The following are highlights from the report:


  • As a result of current year and prior year efforts in health care fraud judgments, settlements, cases and proceedings a record $4.2 billion was deposited with the Department of Treasury and the Centers for Medicare and Medicaid Services (CMS) in FY 2012 from individuals and companies who attempted to defraud federal health programs.
  • Total expenditures allocated to the HHS and the DOJ in FY 2012 were $604.6 million.  (This amount only represents those that are provided by statute, and do not include other mandatory sources or discretionary appropriated sources provided through Departments’ annual appropriations.)
  • Since 1997, the HCFAC program has returned more than $23 billion to the Medicare Trust Funds.
  • The report shows that the average recovery, for the last 3 years, was $7.90 for every dollar spent on health care related fraud and abuse investigations.  (While all mandatory HCFAC account funding is included in the return-on-investment (ROI) calculation, only certain portions of discretionary HCFAC funding is included.)


  • The DOJ opened 1,131 new criminal health care fraud investigations, involving 2,148 potential defendants.
  • The DOJ opened 885 new civil health care fraud investigations and had 1,023 civil health care fraud matters pending at the end of FY 2012.
  • Federal prosecutors had 2,032 health care fraud criminal investigations pending, involving 3,410 potential defendants.
  • Federal prosecutors filed criminal charges in 452 cases involving 892 defendants.
  • A total of 826 defendants were convicted of health care fraud related items during the year.
  • The FBI health care investigations resulted in operational disruption of 329 criminal fraud organizations, and the dismantlement of the criminal hierarchy of more than 83 criminal enterprises engaged in health care fraud.
  • HHS Office of Inspector General (HHS/OIG) excluded 3,131 individuals and entities


  • The Medicare Fraud Strike Force (a team comprised of HHS and DOJ staff) coordinated a takedown in May 2012 that involved the highest number of false Medicare billings in the history of the strike force program.  The takedown involved 107 individuals, including doctors and nurses, in seven cities, who were charged for their alleged participation in Medicare fraud schemes, involving about $452 million in false billings.  As a part of takedown, HHS also suspended or took other administrative action against 52 providers using authority under the health care law to suspend payments until an investigation is complete.
  • In July, the HHS announced the launch of a ground-breaking partnership among the federal government, state officials, leading private health insurance organizations and other health care anti-fraud groups to share information and best practices to improve detection of and prevent payments to scams that cut across public and private payers.
  • CMS began the process of screening all 1.5 million Medicare-enrolled providers through the new Automated Provider Screening system that quickly identifies ineligible and potentially fraudulent providers and suppliers prior to enrollment or revalidation to verify the data.  As a result, nearly 150,000 ineligible providers have already been eliminated from Medicare’s billing system.
  • The DOJ’s Civil Division Fraud Section, with their colleagues in U.S. Attorneys’ offices throughout the country, obtained settlements and judgments of more than $3 billion in FY 2012 under the False Claims Act (FCA).  These matters included unlawful pricing by pharmaceutical manufacturers, illegal marketing of medical devices and pharmaceutical products for uses not approved by the Food and Drug Administration (FDA), Medicare fraud by hospitals and other institutional providers, and violations of laws against self-referrals and kickbacks
  • Additionally, the Civil Division’s Consumer Protection Branch, working with U.S. Attorneys’ offices, obtained nearly $1.5 billion in fines and forfeitures, and obtained 14 convictions in matters pursued under the Federal Food, Drug and Cosmetic Act.

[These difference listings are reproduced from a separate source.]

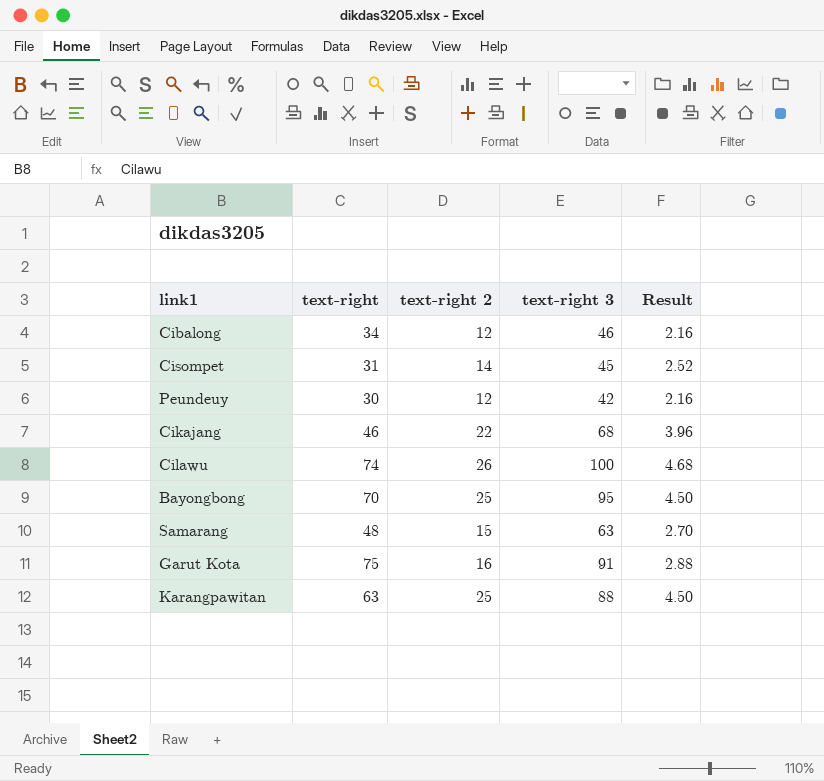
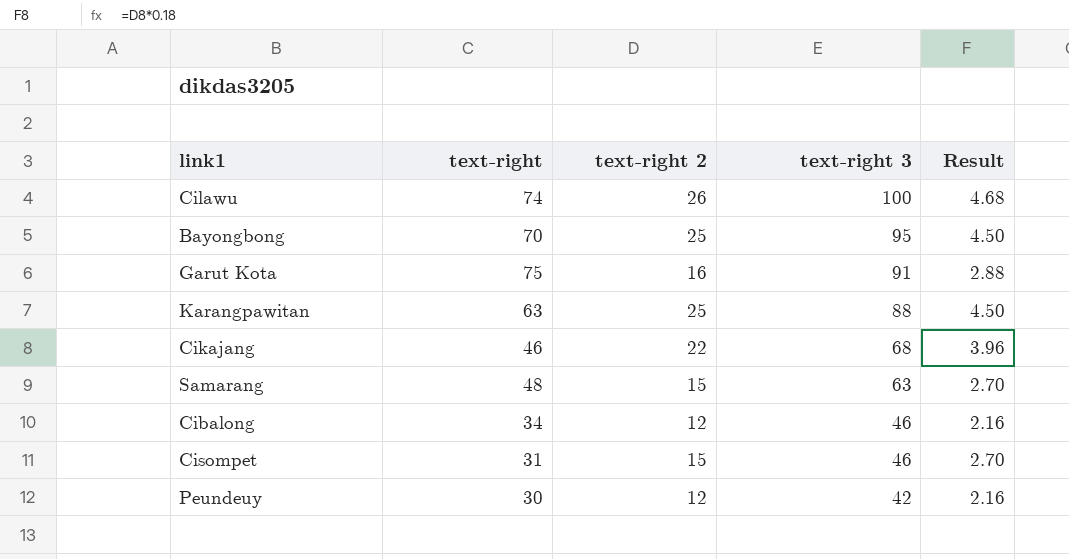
row order: none -> text-right 3 descending
Cisompet | text-right 2: 14 -> 15
Cisompet | text-right 3: 45 -> 46
Cisompet | Result: 2.52 -> 2.70

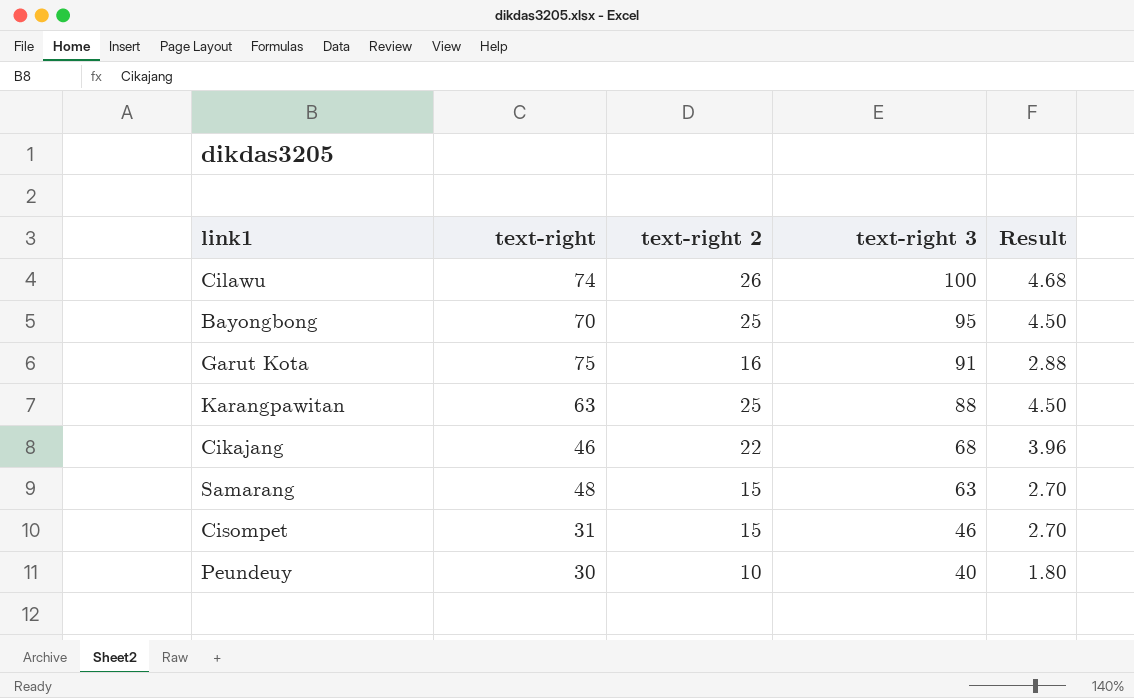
row Cibalong: 34 | 12 | 46 | 2.16 -> none
Peundeuy | text-right 2: 12 -> 10
Peundeuy | text-right 3: 42 -> 40
Peundeuy | Result: 2.16 -> 1.80

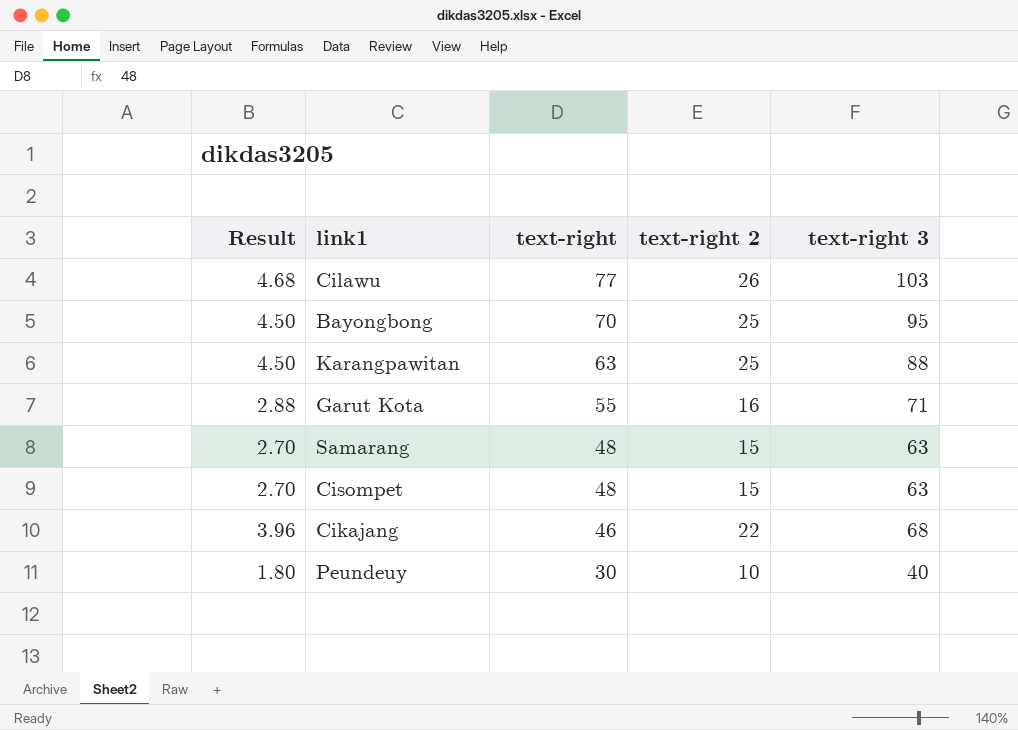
row order: text-right 3 descending -> text-right descending
column Result | position: 5 -> 1
Cilawu | text-right: 74 -> 77
Cilawu | text-right 3: 100 -> 103
Garut Kota | text-right: 75 -> 55
Garut Kota | text-right 3: 91 -> 71
Cisompet | text-right: 31 -> 48
Cisompet | text-right 3: 46 -> 63

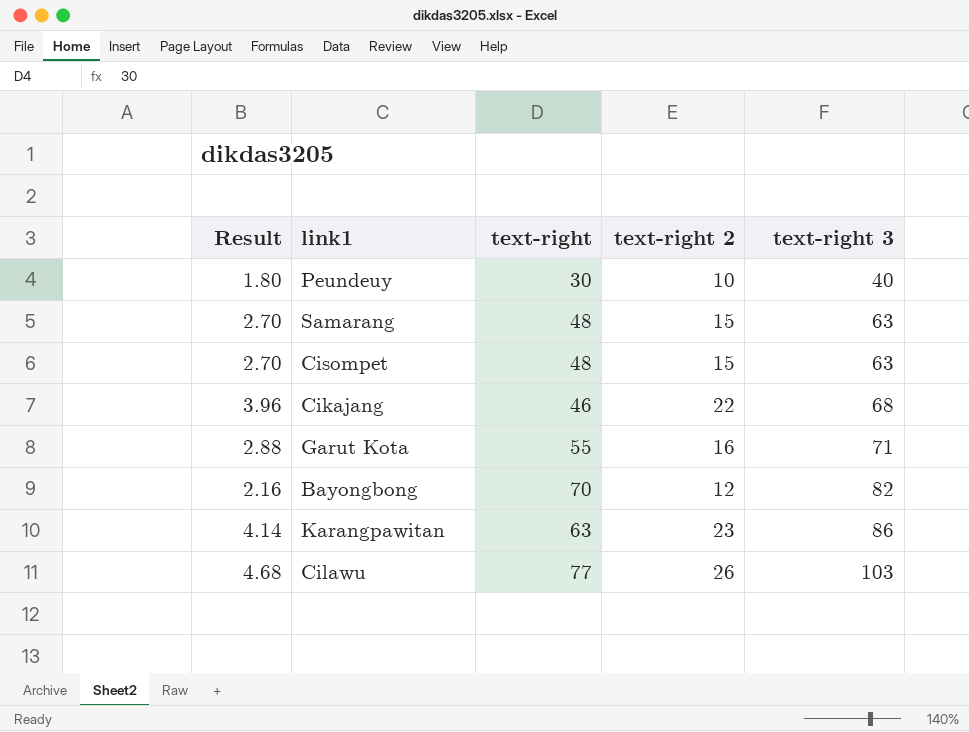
row order: text-right descending -> text-right 3 ascending
Bayongbong | Result: 4.50 -> 2.16
Bayongbong | text-right 2: 25 -> 12
Bayongbong | text-right 3: 95 -> 82
Karangpawitan | Result: 4.50 -> 4.14
Karangpawitan | text-right 2: 25 -> 23
Karangpawitan | text-right 3: 88 -> 86

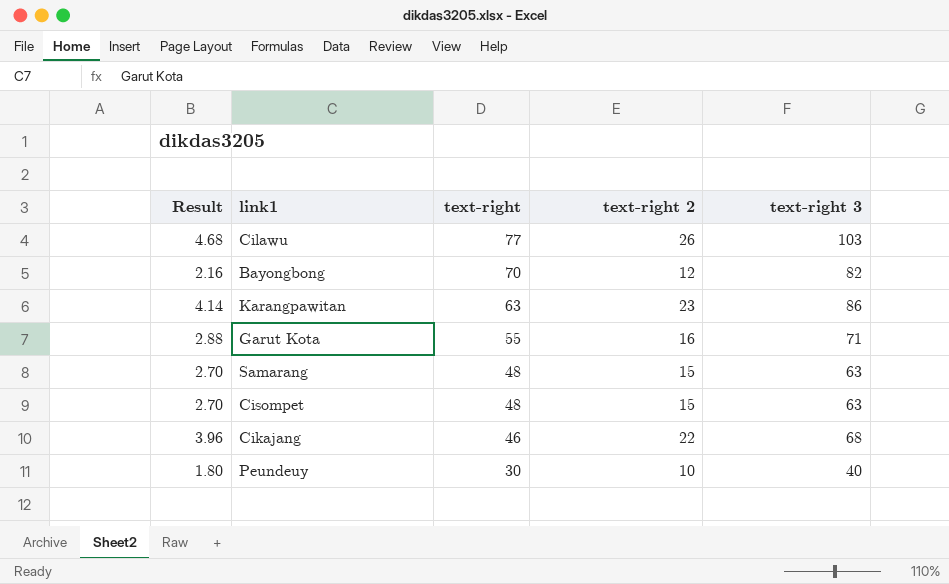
row order: text-right 3 ascending -> text-right descending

The HCFAC program annual report for FY 2012 may be viewed at:

HC Healthcare Consulting staff includes certified coders, physicians, consultants Certified in Healthcare Compliance, CPAs, and a statistician that are available to provide expert assistance with your ongoing compliance programs.

DISCLAIMER:  This post contains only summary information and highlights; it should be read in conjunction with the full article or document provided as a link.  Any advice or recommendations given is general and specific questions should be directed to professional counsel.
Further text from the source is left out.